A) What is the best single index of the degree to which the data violates normality?
B) Or is it just better to talk about multiple indices of normality violation (e.g., skewness, kurtosis, outlier prevalence)?
I would vote for B. Different violations have different consequences. For example, unimodal, symmetrical distributions with heavy tails make your CIs very wide and presumably reduce the power to detect any effects. The mean, however, still hits the "typical" value. For very skewed distributions, the mean for example, might not be a very sensible index of "the typical value".
C) How can confidence intervals be calculated (or perhaps a Bayesian approach) for the index?
I don't know about Bayesian statistics, but concerning classical test of normality, I'd like to cite Erceg-Hurn et al. (2008) [2]:
Another problem is that assumption tests have their own assumptions. Normality tests usually assume that data are homoscedastic; tests of homoscedasticity assume that data are normally distributed. If the normality and homoscedasticity assumptions are violated, the validity of the assumption tests can be seriously compromised. Prominent statisticians have described the assumption tests (e.g., Levene’s test, the Kolmogorov–Smirnov test) built into software such as SPSS as fatally flawed and recommended that these tests never be used (D’Agostino, 1986; Glass & Hopkins, 1996).
D) What kind of verbal labels could you assign to points on that index to indicate the degree of violation of normality (e.g., mild, moderate, strong, extreme, etc.)?
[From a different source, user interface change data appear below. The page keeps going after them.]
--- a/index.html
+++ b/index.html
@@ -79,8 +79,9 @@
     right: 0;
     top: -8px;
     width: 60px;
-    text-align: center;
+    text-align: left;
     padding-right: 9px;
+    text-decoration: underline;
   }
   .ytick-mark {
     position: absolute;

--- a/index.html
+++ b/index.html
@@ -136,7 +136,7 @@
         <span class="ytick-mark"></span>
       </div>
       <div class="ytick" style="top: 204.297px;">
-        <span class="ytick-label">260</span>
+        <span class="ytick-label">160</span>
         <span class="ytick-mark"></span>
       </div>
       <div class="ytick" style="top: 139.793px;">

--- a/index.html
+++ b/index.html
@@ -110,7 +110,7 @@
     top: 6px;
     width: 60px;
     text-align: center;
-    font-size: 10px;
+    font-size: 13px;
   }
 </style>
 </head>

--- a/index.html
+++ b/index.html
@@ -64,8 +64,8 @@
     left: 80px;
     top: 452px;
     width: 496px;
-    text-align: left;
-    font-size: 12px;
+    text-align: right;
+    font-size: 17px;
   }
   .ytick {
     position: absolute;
Micceri (1989) [1] did an analysis of 440 large scale data sets in psychology. He assessed the symmetry and the tail weight and defined criteria and labels. Labels for asymmetry range from 'relatively symmetric' to 'moderate --> extreme --> exponential asymmetry'. Labels for tail weight range from 'Uniform --> less than Gaussian --> About Gaussian --> Moderate --> Extreme --> Double exponential contamination'.
Each classification is based on multiple, robust criteria.
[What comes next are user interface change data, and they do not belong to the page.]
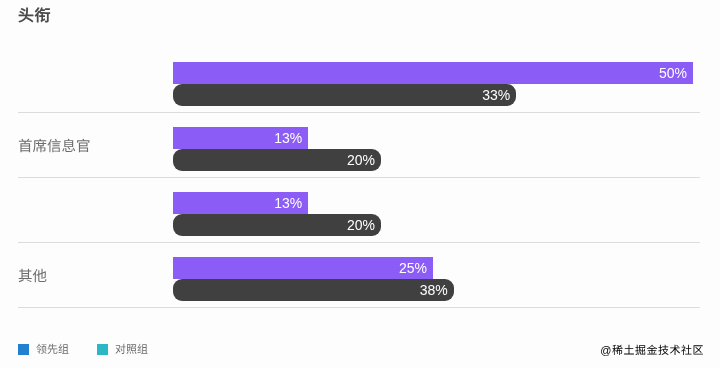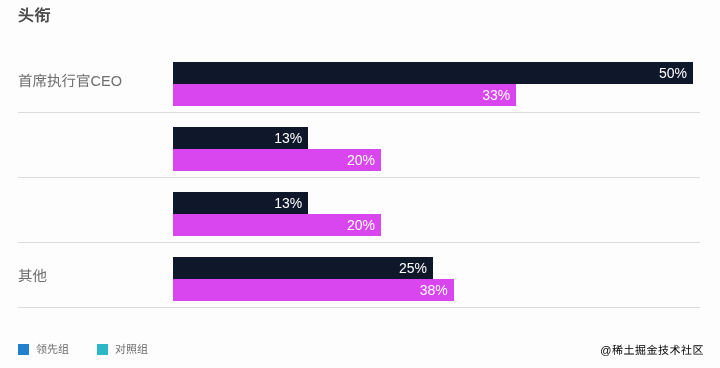--- a/index.html
+++ b/index.html
@@ -166,7 +166,6 @@
 
   <div id="rows">
       <div class="row">
-        <div class="row-label">首席执行官CEO</div>
         <div class="bars">
           <div class="bar-track">
             <div class="bar lead" style="width: 100%;">

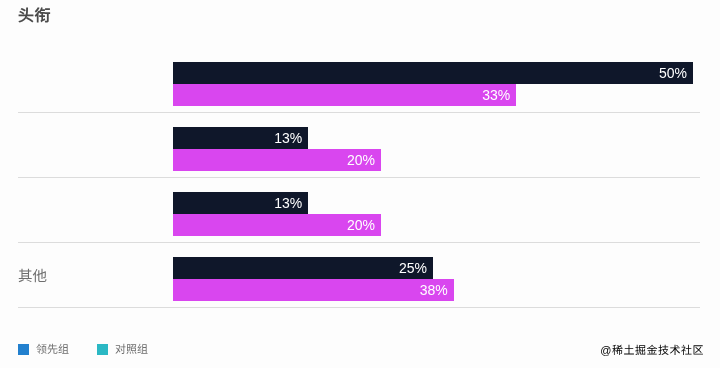--- a/index.html
+++ b/index.html
@@ -88,7 +88,7 @@
   }
 
   .bar.lead {
-    background: #0f172a;
+    background: #8b5cf6;
   }
 
   .bar.control {

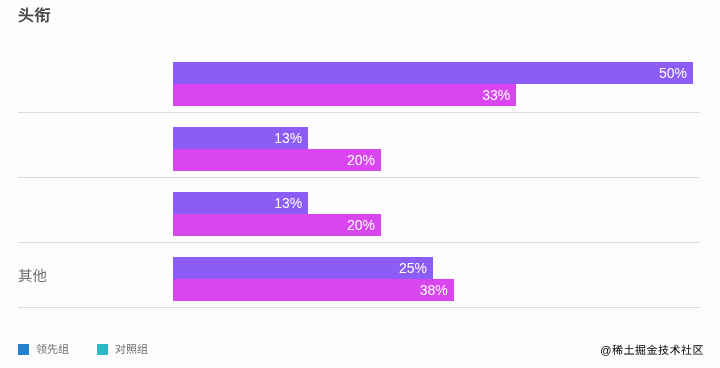--- a/index.html
+++ b/index.html
@@ -92,7 +92,8 @@
   }
 
   .bar.control {
-    background: #d946ef;
+    background: #404040;
+    border-radius: 9px;
   }
 
   .bar-value {

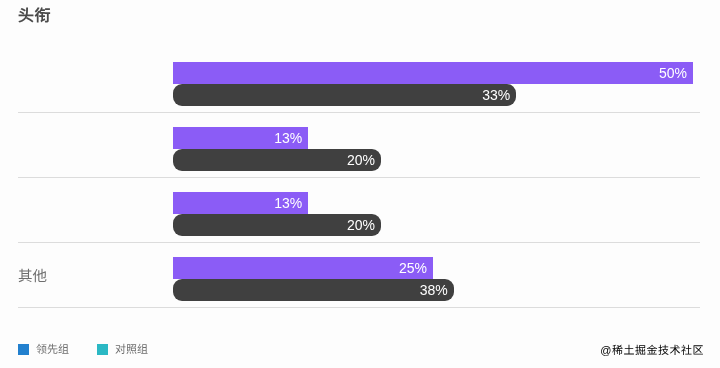--- a/index.html
+++ b/index.html
@@ -182,6 +182,7 @@
         <div class="row-separator"></div>
       </div>
       <div class="row">
+        <div class="row-label">首席信息官</div>
         <div class="bars">
           <div class="bar-track">
             <div class="bar lead" style="width: 26%;">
He found, that from these 440 data sets only 28% were relatively symmetric, and only 15% were about Gaussian concerning tail weights. Therefore the nice title of the paper:
The unicorn, the normal curve, and other improbable creatures
I wrote an R
function, that automatically assesses Micceri's criteria and also prints out the labels:
# This function prints out the Micceri-criteria for tail weight and symmetry of a distribution
micceri <- function(x, plot=FALSE) {
library(fBasics)
QS <- (quantile(x, prob=c(.975, .95, .90)) - median(x)) / (quantile(x, prob=c(.75)) - median(x))
n <- length(x)
x.s <- sort(x)
U05 <- mean(x.s[(.95*n ):n])
L05 <- mean(x.s[1:(.05*n)])
U20 <- mean(x.s[(.80*n):n])
L20 <- mean(x.s[1:(.20*n)])
U50 <- mean(x.s[(.50*n):n])
L50 <- mean(x.s[1:(.50*n)])
M25 <- mean(x.s[(.375*n):(.625*n)])
Q <- (U05 - L05)/(U50 - L50)
Q1 <- (U20 - L20)/(U50 - L50)
Q2 <- (U05 - M25)/(M25 - L05)
# mean/median interval
QR <- quantile(x, prob=c(.25, .75)) # Interquartile range
MM <- abs(mean(x) - median(x)) / (1.4807*(abs(QR[2] - QR[1])/2))
SKEW <- skewness(x)
if (plot==TRUE) plot(density(x))
tail_weight <- round(c(QS, Q=Q, Q1=Q1), 2)
symmetry <- round(c(Skewness=SKEW, MM=MM, Q2=Q2), 2)
cat.tail <- matrix(c(1.9, 2.75, 3.05, 3.9, 4.3,
1.8, 2.3, 2.5, 2.8, 3.3,
1.6, 1.85, 1.93, 2, 2.3,
1.9, 2.5, 2.65, 2.73, 3.3,
1.6, 1.7, 1.8, 1.85, 1.93), ncol=5, nrow=5)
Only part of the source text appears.